The George Sand-Gustave Flaubert Letters eBook

This eBook from the Gutenberg Project consists of approximately 452 pages of information about The George Sand-Gustave Flaubert Letters.

The George Sand-Gustave Flaubert Letters eBook

This eBook from the Gutenberg Project consists of approximately 452 pages of information about The George Sand-Gustave Flaubert Letters.

Here he is up again, very feeble, but able to write a few lines and to say with you Amen to the buried catholic dictatorships; it is not even Catholics that they should be called, those people are not.  They are only clericals.

I note today in the papers that they have played l’Oncle Sam.  I hear that it is bad, but it may very well be a success all the same.  I think that your play is surely postponed and Carvalho seems as capricious too, to me, as hard to put your finger on as other theatrical managers.

All Nohant embraces you and I embrace you even more, but I cannot write any more.

G. Sand Monday

Hard work?  When indeed can I start at it?  I am no good.

CCLXVI.  TO GEORGE SAND January, 1874

As I have a quiet moment, I am going to profit by it by talking a little with you, dear good master!  And first of all, embrace for me all your family and accept all my wishes for a Happy New Year!

This is what is happening now to your Father Cruchard.

Cruchard is very busy, but serene and very calm, which surprises everybody.  Yes, that’s the way it is.  No indignations, no boiling over.  The rehearsals of le Candidat have begun, and the thing will be on the boards the first of February.  Carvalho seems to me very satisfied with it!  Nevertheless he has insisted on my combining two acts in one, which makes the first act inordinately long.

I did this work in two days, and Cruchard has been splendid!  He slept seven hours in all, from Thursday morning (Christmas Day) to Saturday, and he is only the better for it.

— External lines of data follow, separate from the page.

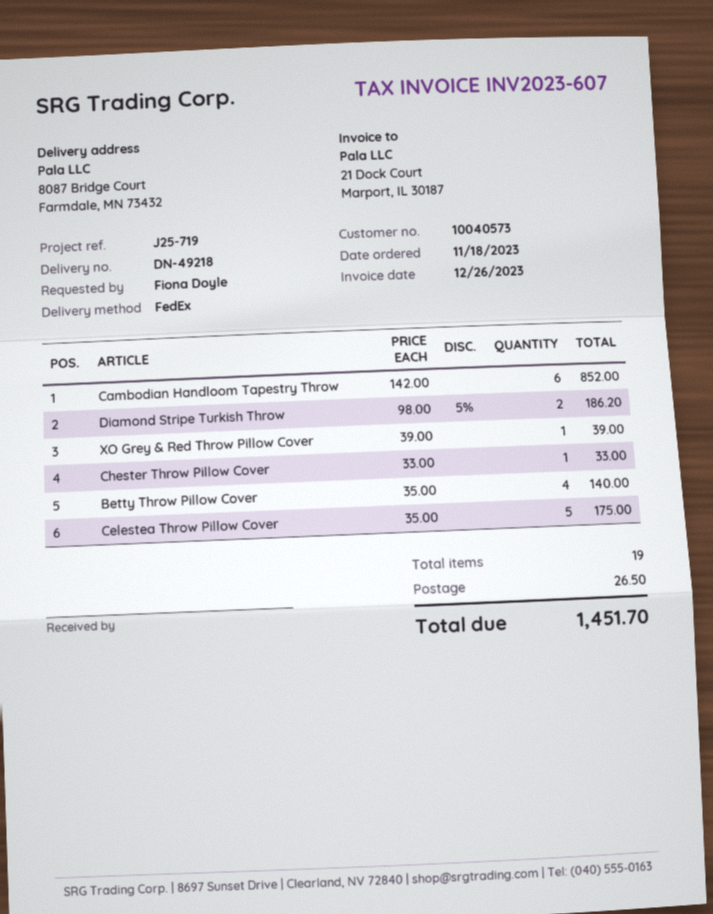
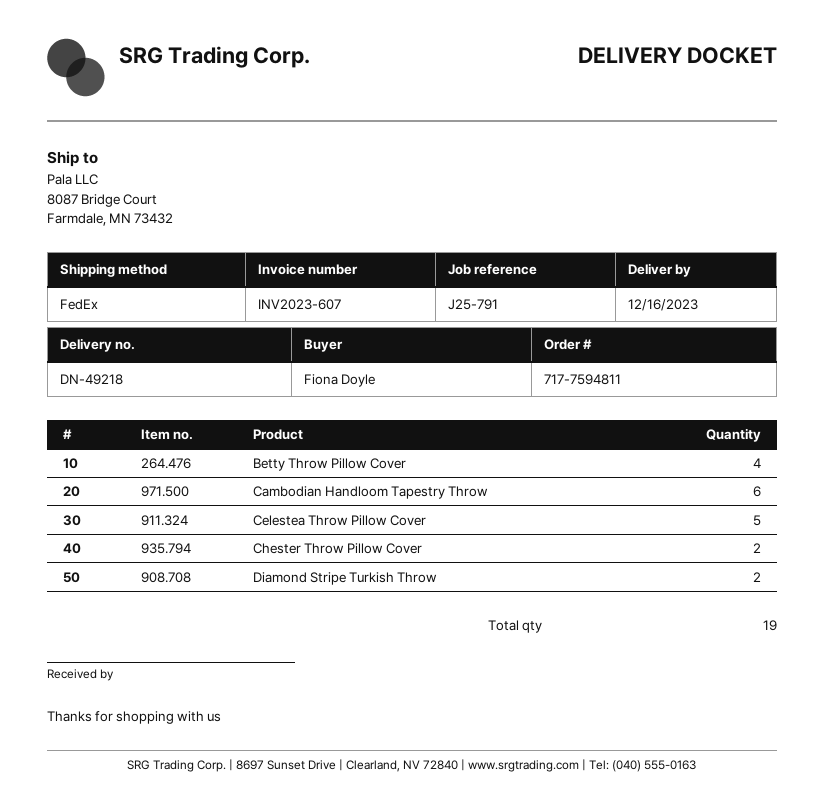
reference: J25-719 -> J25-791
XO Grey & Red Throw Pillow Cover: 1 -> none
Chester Throw Pillow Cover: 1 -> 2

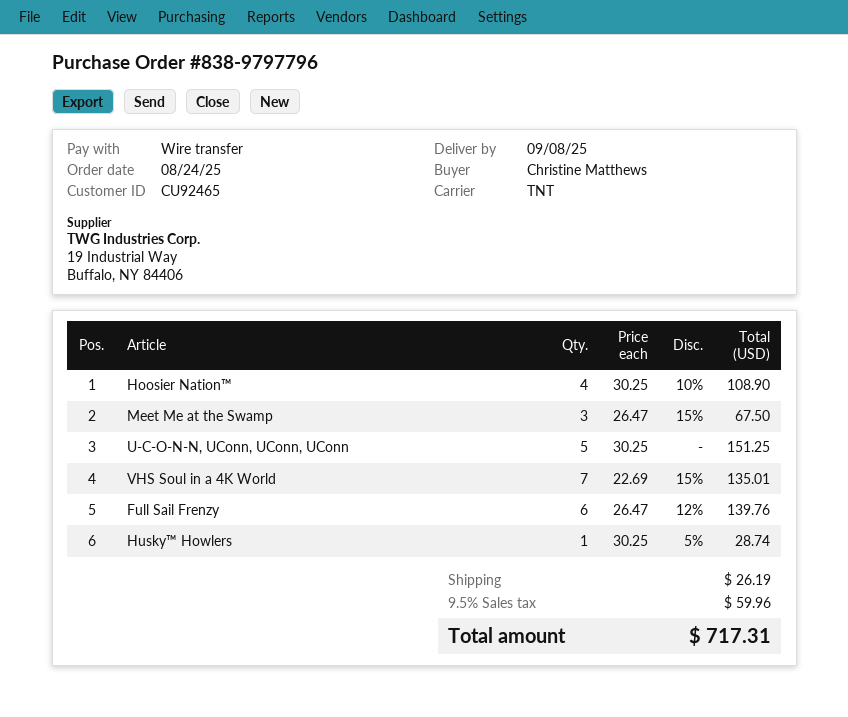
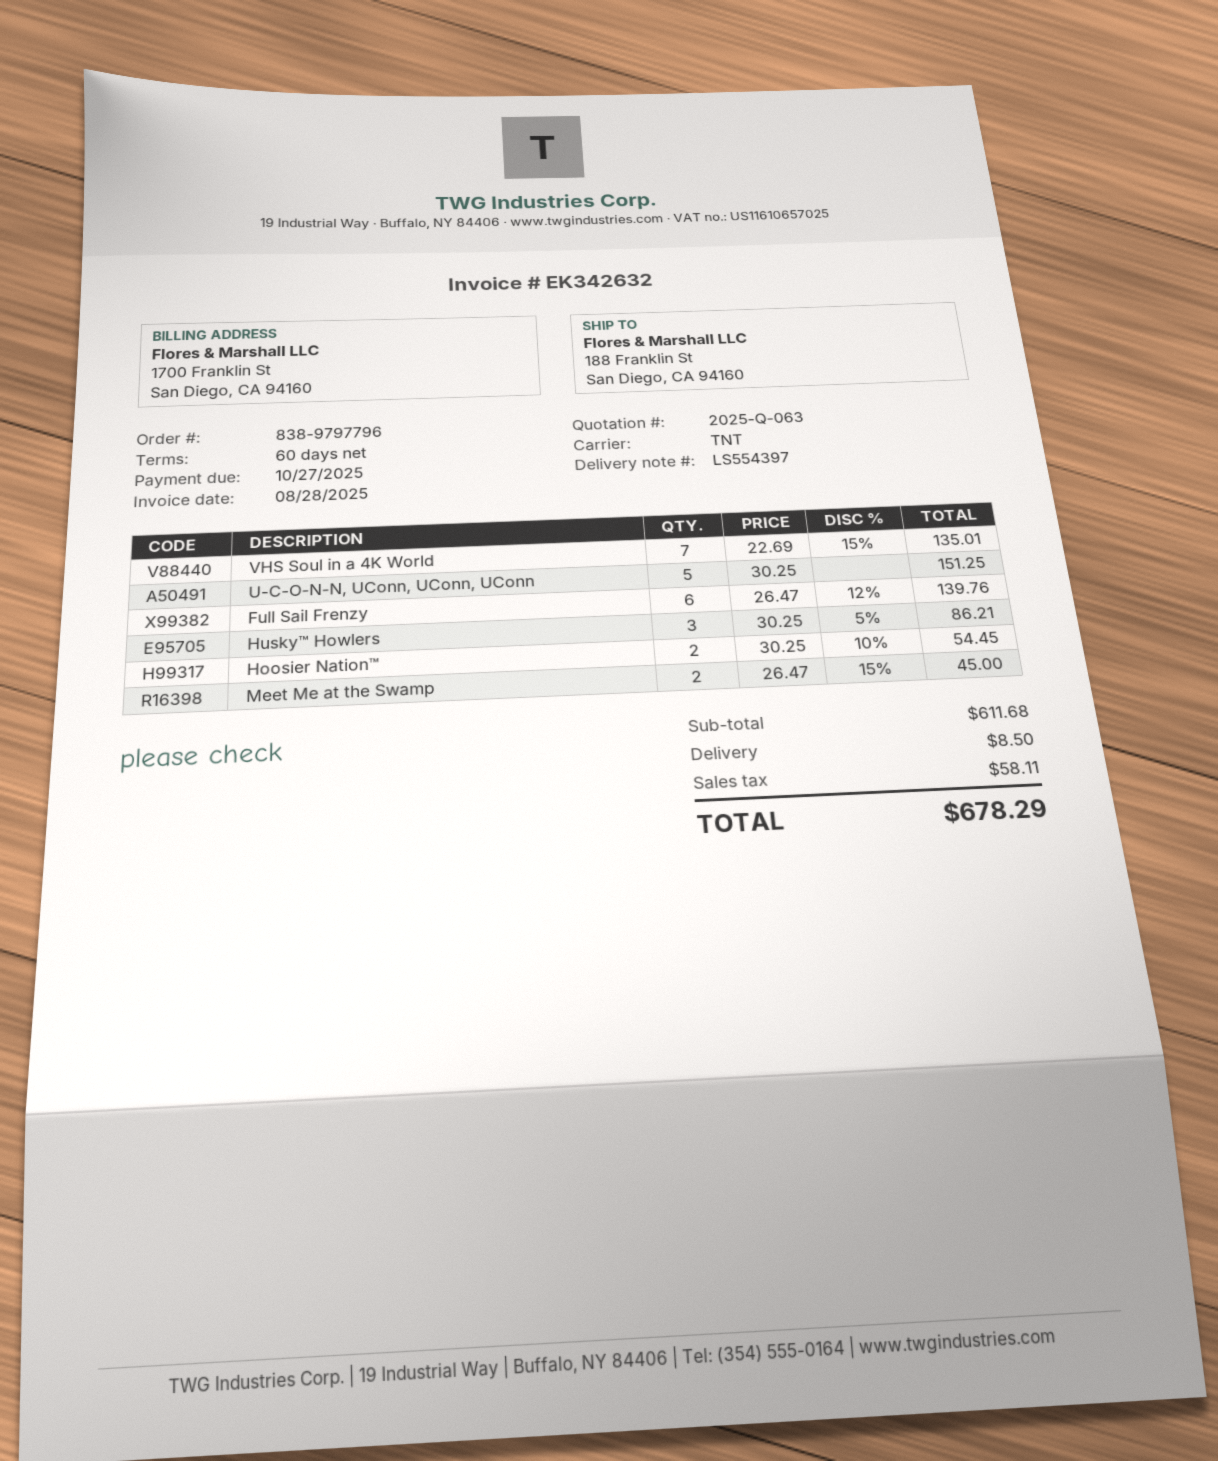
Hoosier Nation™: 4 x 30.25 - 10% = 108.90 -> 2 x 30.25 - 10% = 54.45
Meet Me at the Swamp: 3 x 26.47 - 15% = 67.50 -> 2 x 26.47 - 15% = 45.00
Husky™ Howlers: 1 x 30.25 - 5% = 28.74 -> 3 x 30.25 - 5% = 86.21
shipping: 26.19 -> 8.50
tax: 59.96 -> 58.11
total: 717.31 -> 678.29

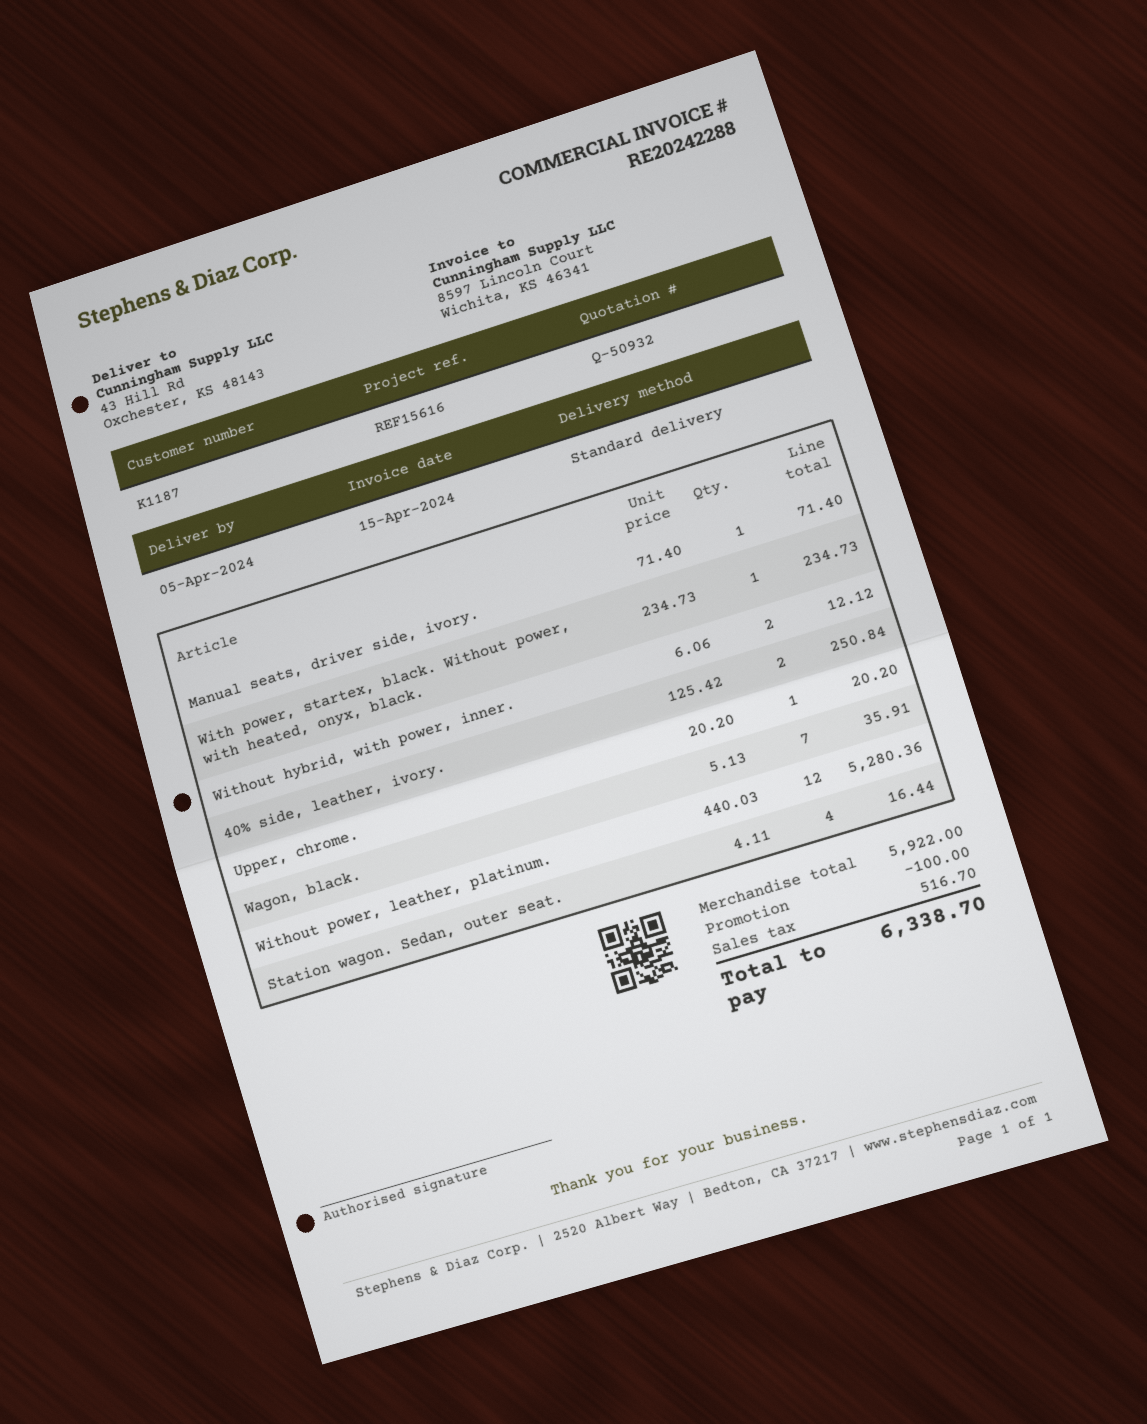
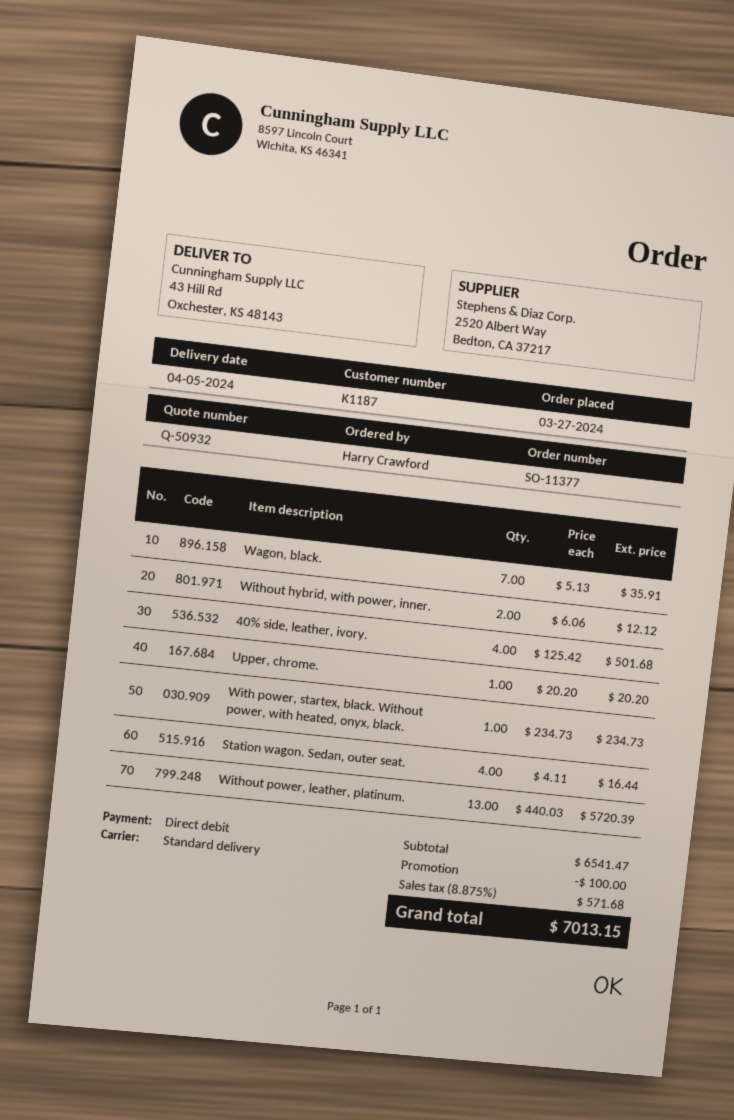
Manual seats, driver side, ivory.: 1 x 71.40 = 71.40 -> none
40% side, leather, ivory.: 2 x 125.42 = 250.84 -> 4 x 125.42 = 501.68
Without power, leather, platinum.: 12 x 440.03 = 5280.36 -> 13 x 440.03 = 5720.39
subtotal: 5922.00 -> 6541.47
tax: 516.70 -> 571.68
total: 6338.70 -> 7013.15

Do you know what I am going to do to complete my ecclesiastical character?  I am going to be a godfather.  Madame Charpentier in her enthusiasm for Saint-Antoine came to beg me to give the name Antoine to the child that she is expecting!  I refused to inflict on this young Christian the name of such an agitated man, but I had to accept the honor that was done me.  Can you see my old top-knot by the baptismal font, beside the chubby-cheeked baby, the nurse and the relatives?  O civilization, such are your blows!  Good manners, such are your exactions!

I went on Sunday to the civic funeral of Francois-Victor Hugo.  What a crowd! and not a cry, not the least bit of disorder!  Days like that are bad for Catholicism.  Poor father Hugo (whom I could not help embracing) was very broken, but stoical.

What do you think of le Figaro, which reproached him for wearing at his son’s funeral, “a soft hat”?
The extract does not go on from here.